Treblle provides comprehensive API observability that tracks every request and response automatically.
Instead of building custom logging infrastructure, you can integrate Treblle to monitor your endpoints' response times, error rates, and usage patterns.
const treblle = require('@treblle/express');
app.use(treblle({
apiKey: process.env.TREBLLE_API_KEY,
projectId: process.env.TREBLLE_PROJECT_ID
}));
This gives you real-time insights into API performance without writing custom monitoring code. You can track the slowest endpoints, identify error patterns, and understand how developers use your API.
Never commit secrets to your repository. Use environment variables for all sensitive configuration:
# .env (never commit this file)
NODE_ENV=production
API_KEY=your_generated_api_key
OPENAI_API_KEY=sk-your_openai_key
JWT_SECRET=your_jwt_secret
TREBLLE_API_KEY=your_treblle_key
The Prompt Enhancer project includes tools for secure key management. Its setup script automatically generates development API keys and provides utilities for encrypting keys for backup purposes.
Create different configurations for development, staging, and production. Development should use test keys and relaxed security, while production needs real secrets and strict validation.
Implement response compression to reduce bandwidth usage:
app.use(compression({
filter: (req, res) => {
return /json|text|javascript|css|xml|svg/.test(
res.getHeader('Content-Type')
);
},
level: 6
}));
Add caching for frequently requested data: cache external API responses, database queries, and computed results. Set appropriate TTL values based on how often your data changes.

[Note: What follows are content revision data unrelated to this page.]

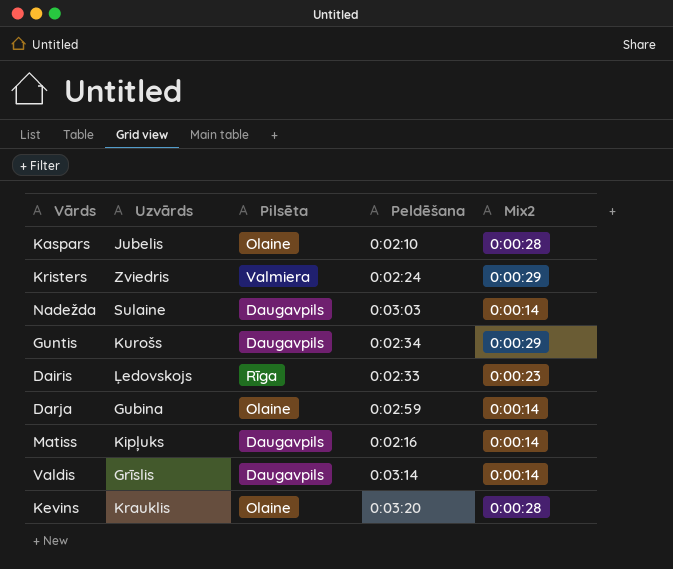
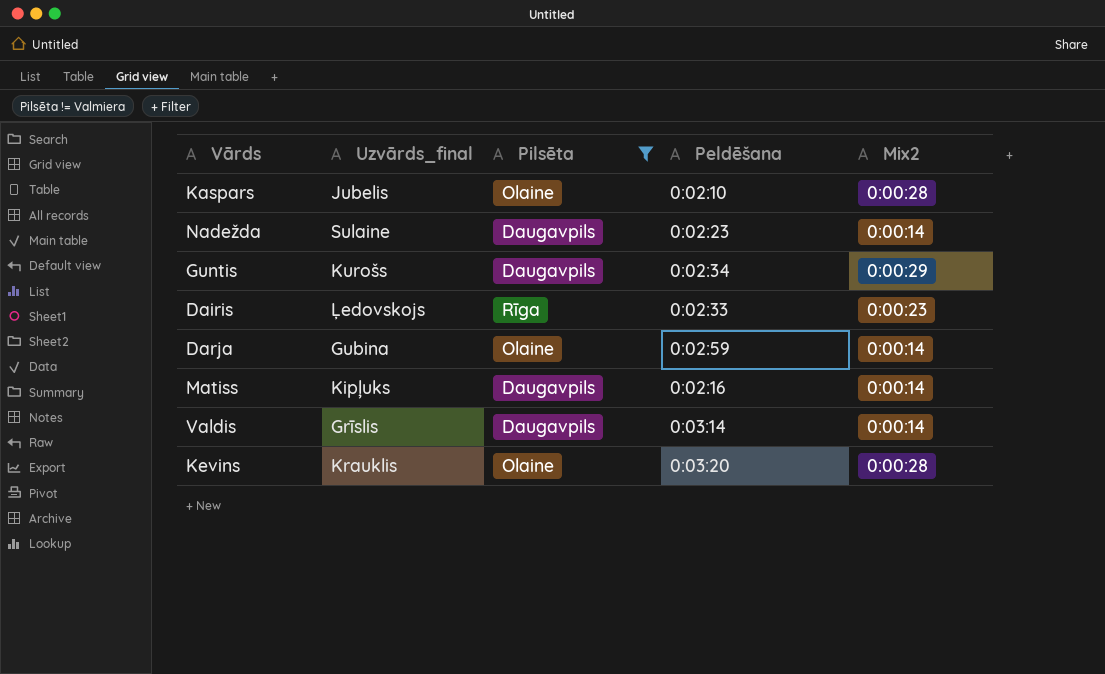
filter: none -> Pilsēta != Valmiera
column name: Uzvārds -> Uzvārds_final
Nadežda | Peldēšana: 0:03:03 -> 0:02:23

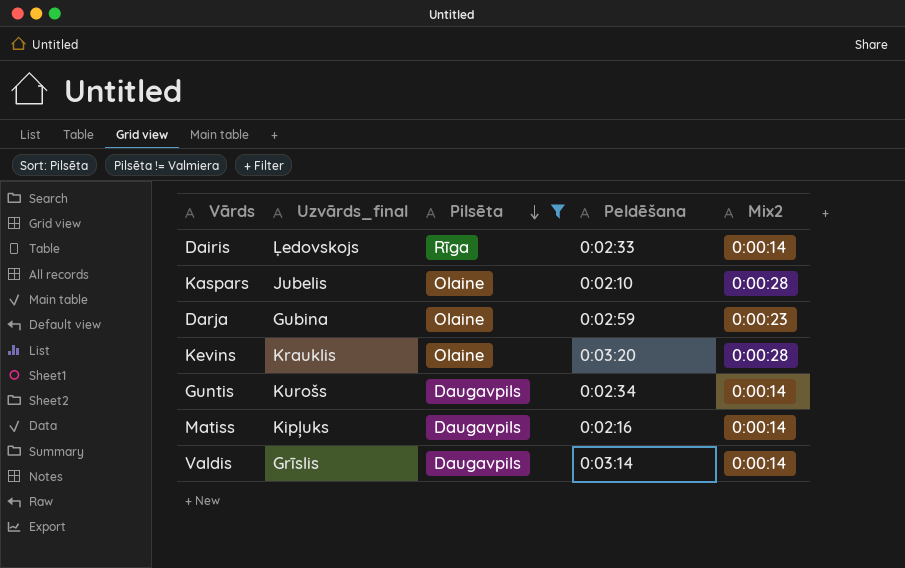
row order: none -> Pilsēta descending
row Nadežda: Sulaine | Daugavpils | 0:02:23 | 0:00:14 -> none
Dairis | Mix2: 0:00:23 -> 0:00:14
Darja | Mix2: 0:00:14 -> 0:00:23
Guntis | Mix2: 0:00:29 -> 0:00:14

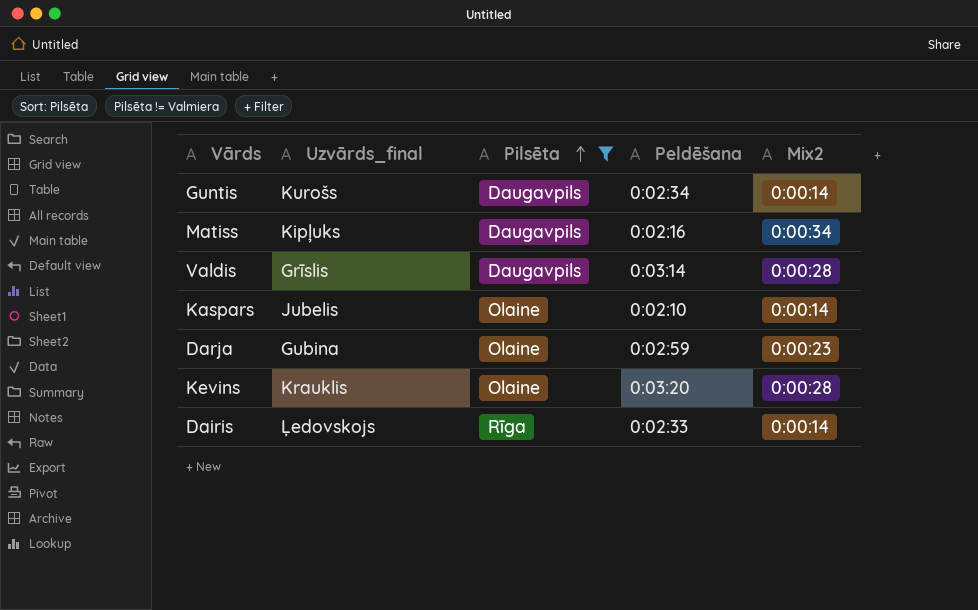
row order: Pilsēta descending -> Pilsēta ascending
Matiss | Mix2: 0:00:14 -> 0:00:34
Valdis | Mix2: 0:00:14 -> 0:00:28
Kaspars | Mix2: 0:00:28 -> 0:00:14

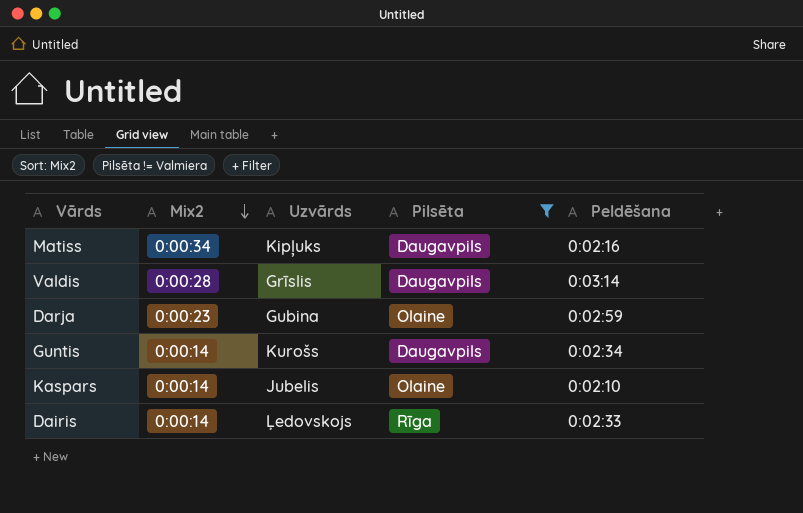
row order: Pilsēta ascending -> Mix2 descending
column Mix2 | position: 5 -> 2
column name: Uzvārds_final -> Uzvārds
row Kevins: Krauklis | Olaine | 0:03:20 | 0:00:28 -> none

Properly handle timeouts throughout your application. Set timeouts for database operations, external API calls, and overall request processing. The Prompt Enhancer uses different timeout values for different operations: shorter for quick validation and longer for AI processing.
The patterns and practices covered here will help you create APIs developers trust and enjoy using. Remember that good APIs are built iteratively - start with the basics, test thoroughly, and improve based on real usage data.